If you want to see examples of these fonts when displayed, take a look at the individual screen shots in the download page.

Android Font Bugs

Note that there are bugs/issues in different versions of Android related to using fonts via CSS @font-face in WebView (the Android component used by MySword):

  1. Eclair (Android 2.1)
    • Not supported (not working because of a known bug)
  2. Froyo (Android 2.2)
    • Supported but Hebrew is not displayed as Right-To-Left (RTL) if there are vowel diacritical marks (nikkud), otherwise it is RTL.
  3. Gingerbread (Android 2.3)
    • Hebrew is not displayed as Right-To-Left (RTL) if there are vowel diacritical marks (nikkud), otherwise it is RTL. Arabic content suffers similarly.
    • @font-face Memory leak bug is also reported. For example, using Deja Vu Sans Condensed, one page refresh may cost you around 2 MB of precious memory (looks like caused by caching of the font). The Stock browser which also used WebView suffers from this. Tip:
      • You can still use fonts in MySword in Gingerbread by using small sized fonts like Arvo, Josefina Sans, Tinos and most of the fonts under Basic English/Latin.
      • Do not use Cardo, Charis SIL, Free Serif (the biggest font file size and not advisable in Gingerbread), Free Sans and Junicode.
      • Least memory leak for accented Greek: Crimson Text.
      • Least memory leak for TS1998Deja Vu Serif and Deja Vu Serif Condensed.
  4. Honeycomb 3.0/3.1
    • Causes a crash so font download is disabled in MySword. However, Hebrew is displayed RTL even for nikkud and the diacritical marks are not shifted unlike in ICS. You will have to be satisfied with the standard Android font (Droid Sans) though.
  5. Honeycomb 3.2
    • So far this is the best version of Android if you are reading Hebrew a lot.
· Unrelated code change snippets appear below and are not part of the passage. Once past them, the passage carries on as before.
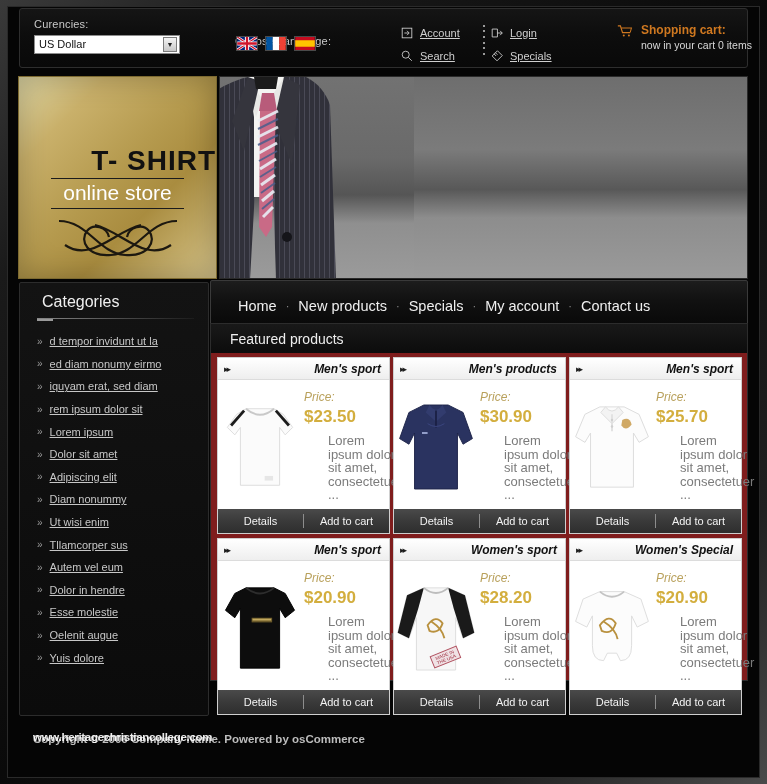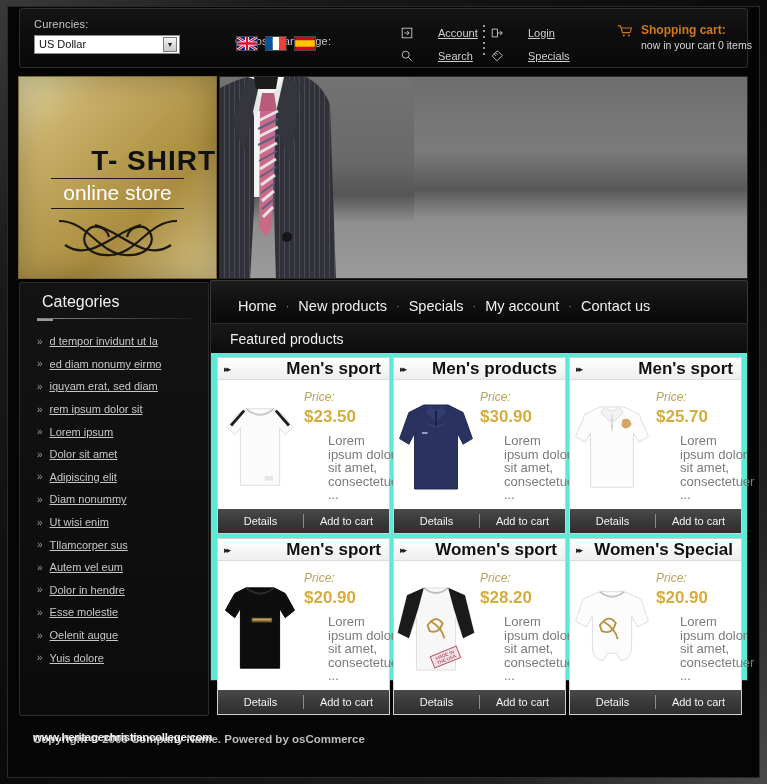"Account" .linkrow { gap: 24px -> 6px }
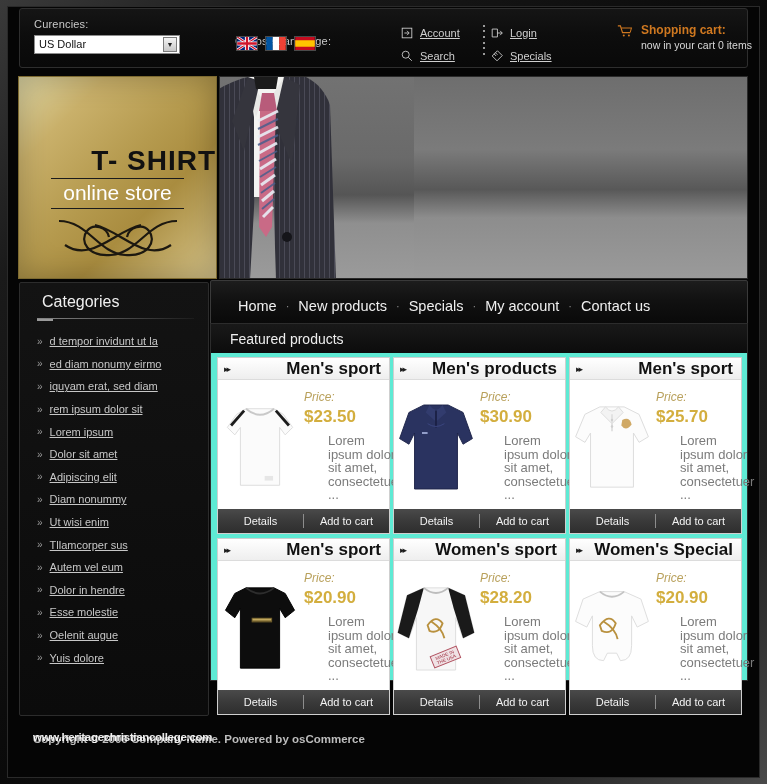"Featured products" .featured { background: #5eead4 -> #7f1d1d }
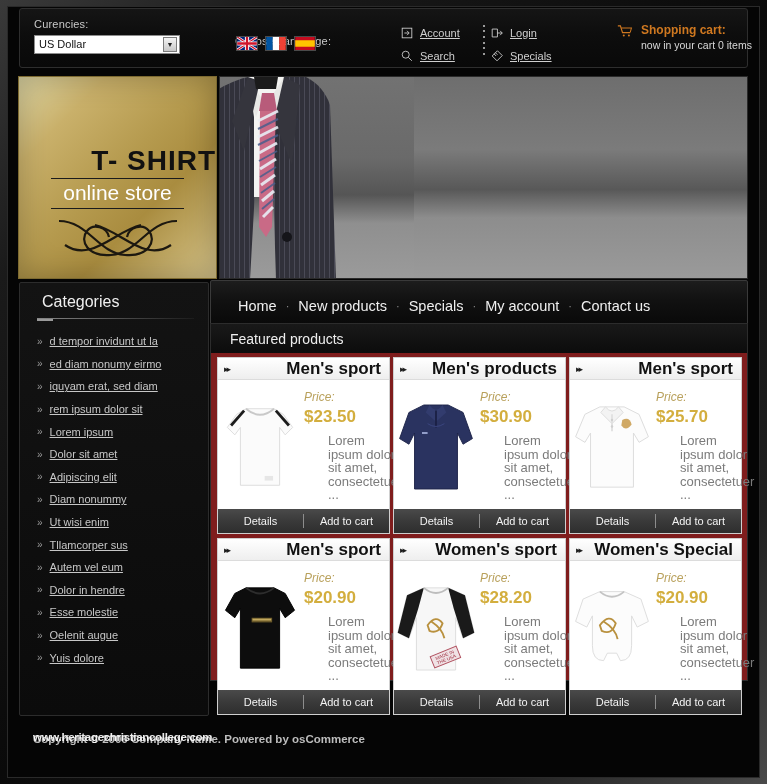"Men's sport" .card-title { font-size: 17px -> 12px; font-style: none -> italic }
Fonts can be changed, Hebrew is displayed RTL even for nikkud, the diacritical marks are not shifted unlike in ICS and the memory leak bug fixed.
  6. ICS
    • Hebrew is displayed RTL even for nikkud but the diacritical marks are shifted and not properly aligned. Also, if the Hebrew text contains diacritical marks, your selected font will not take effect but Roboto font (the default font in ICS) will automatically be used by Android. This is already a known and reported (to Google) bug.
  7. Jellybean
    • The Hebrew diacritical marks shifting bug is corrected but the Roboto bug is still present.
  8. Key Lime Pie
    • Let's pray that the remaining Hebrew Roboto bug will be fixed by Google for this version.

Download Fonts

You may download these Fonts by going to the Download page:

Alternatively, you can also download them directly via MySword running in your Android device. Just go to Menu->More->Download modules. Then select the module type, language (if any), then the modules, and start downloading.

Enjoy reading God's Word!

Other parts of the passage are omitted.